2. Variety addition. These expansions change absolutely nothing about the base game, they just add more variety. Hidden Signs for Mysterium or Dixit expansions are examples of these. I enjoy things like this. It can get old seeing the same old cards after the 20th time you've played a game -- these help breathe a bit more life into something that may have gotten stale for you.
3. Variant addition. That's the Best Part for But Wait, There's More! is an example of this -- a tiny addition to the game that you can add. It doesn't fundamentally change how the game is played or add incredible amounts of complexity, and most of the time you can start out new players by teaching this to them and they'd never realize it wasn't supposed to be there in the first place. Sometimes these can really spice up a game or help overcome a small weakness or dominant strategy the original game had. Sometimes these are at a really low price point or exist as promos.
4. Combo addition. This is a mix of the above. On the Brink for Pandemic or Traders and Barbarians for Catan or Old Saloon for Bang The Dice Game are examples of this. You grab a few variants, some extra cards, and maybe 1 big addition and throw it all in a box. Usually the collection of variants are modular so you can take or leave them. Seems like you end up getting a bad variant here or there that few people like (Bioterrorist) but most of the times these sort of expansions are well received because they really flesh a game out and allow you to get a lot more options out of a base game with a single purchase.

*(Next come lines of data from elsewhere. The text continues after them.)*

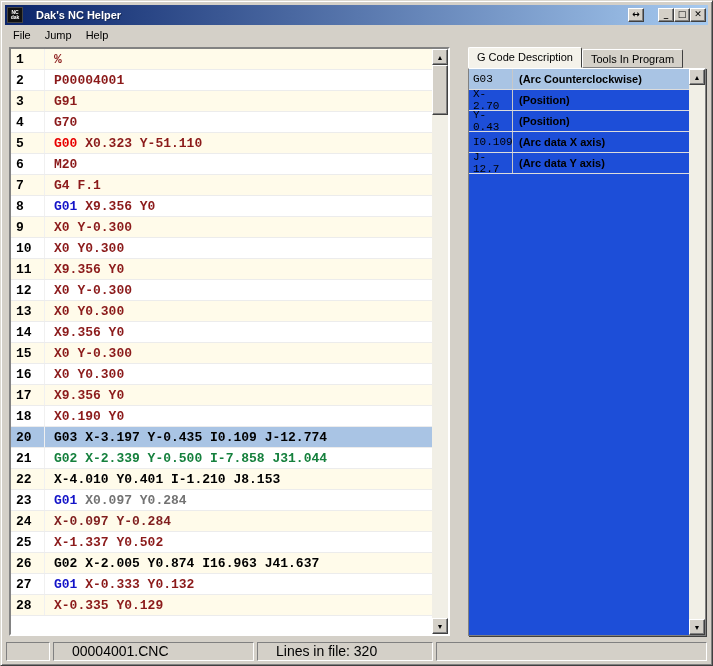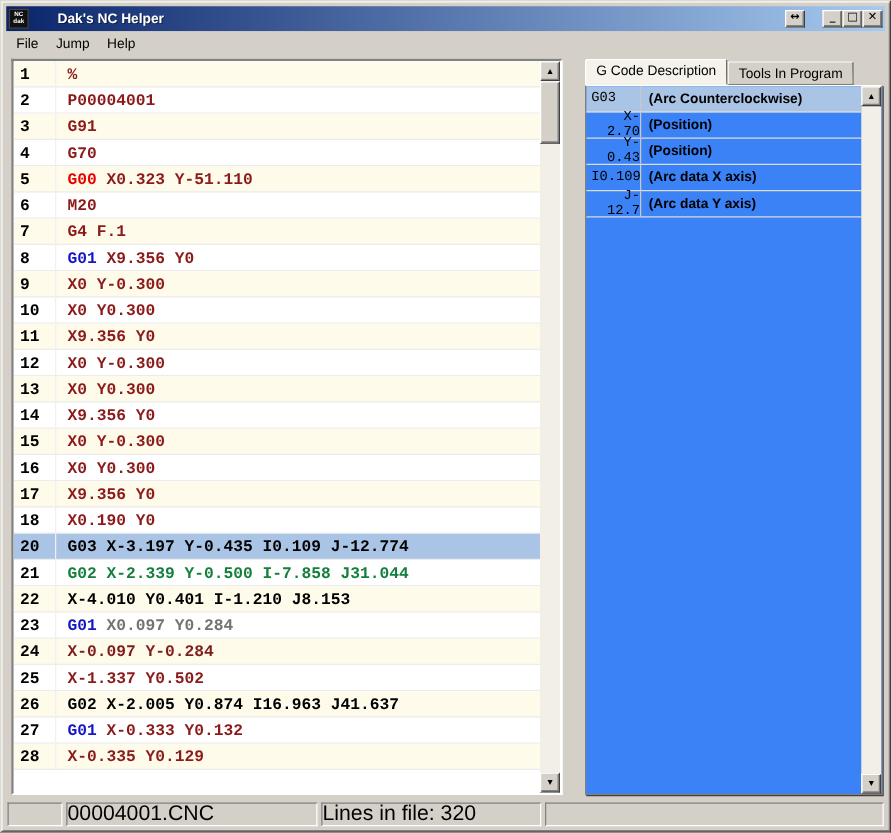"Dak's NC Helper" .titlebar { gap: 21px -> 11px }
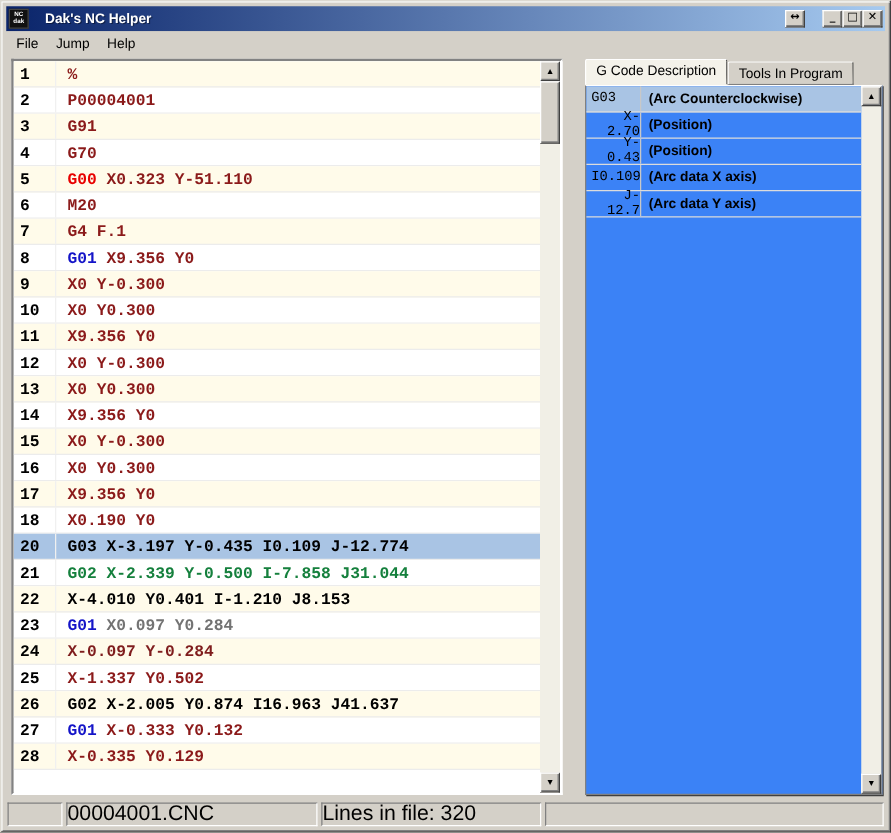"G03" .tabbody { background: #3b82f6 -> #1d4ed8; text-align: right -> none }
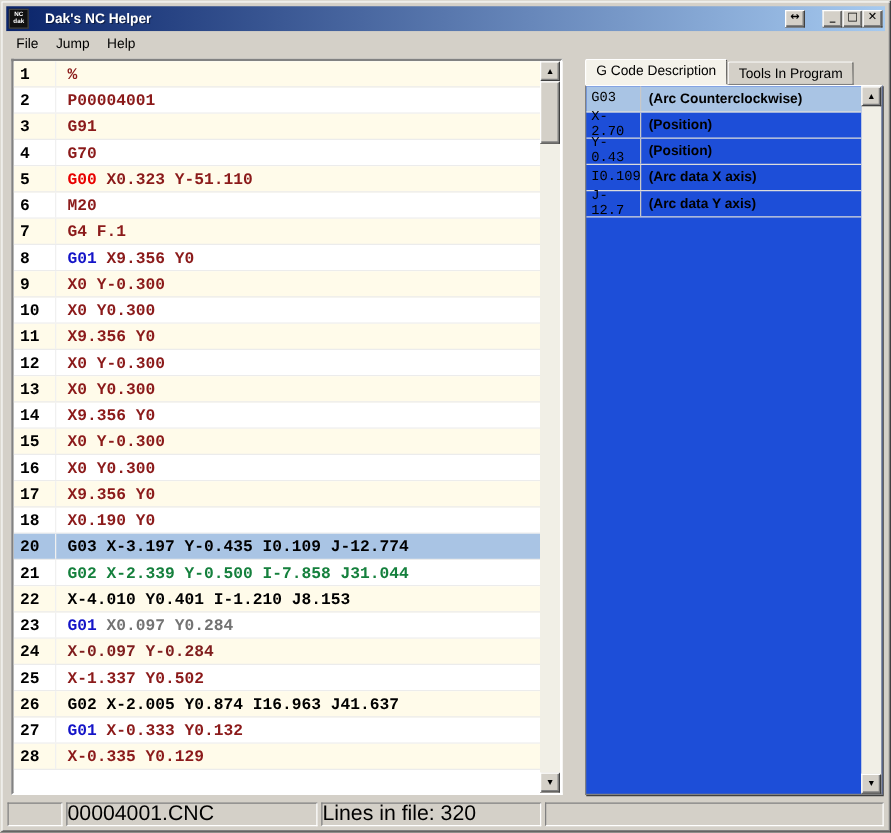"00004001.CNC" .spanel { font-size: 17px -> 14px; padding-left: 0 -> 18px }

I didn't expect much from the Cthulhu monster for King of Tokyo. I like Cthulhu. I like King of Tokyo. Seems like kismet. What I got was something I didn't realize: a really great addition for $10.
On the most basic level you get a monster standee (now I have 14 standee bases... for 14 player KoT?) and his card. Out of the box that would allow you to play King of Tokyo or King of New York with a new monster. Not much different from various promos the game has had before. In addition to that, though, you get a few other things.
There are Evolution cards (aka Power Up cards) that you'd find for the other characters in either King of Tokyo or King of New York's Power Up expansions. So if you are playing with the Evolution cards (which you should) in either game you can have another option. He also comes with madness tokens that come into play with some of his Evolution cards as well.
In addition to that he comes with something I am sure has been done in other games, but I don't know any off the top of my head. They are cultist tokens which are essentially a variant for King of Tokyo. They add a little bonus that you can get occasionally that you can throw into a game or leave them out.
The reverse of these tiles add buildings to destroy in King of New York (which then turn into cultists) -- something you can mix into your existing buildings or leave out if you wish.
It is a bit difficult to explain why I enjoy this so much and I feel like it is such a great idea for an expansion. The closest similarity for me would be a role you could get that was able to be used in Pandemic and Pandemic Iberia and sets of tokens that were used as a different variant in each game.
Having a $10 expansion come with 2 different varients for 2 games and a new character that can be used in 2 different games is great. Obviously the stock goes way down if you only have 1 of the 2 games, but if you DO -- it is a great idea.
I'm a fan of small variant expansions to begin with, and if there are more like this with small price points that are flexible and reuse their components in creative ways -- I'm there.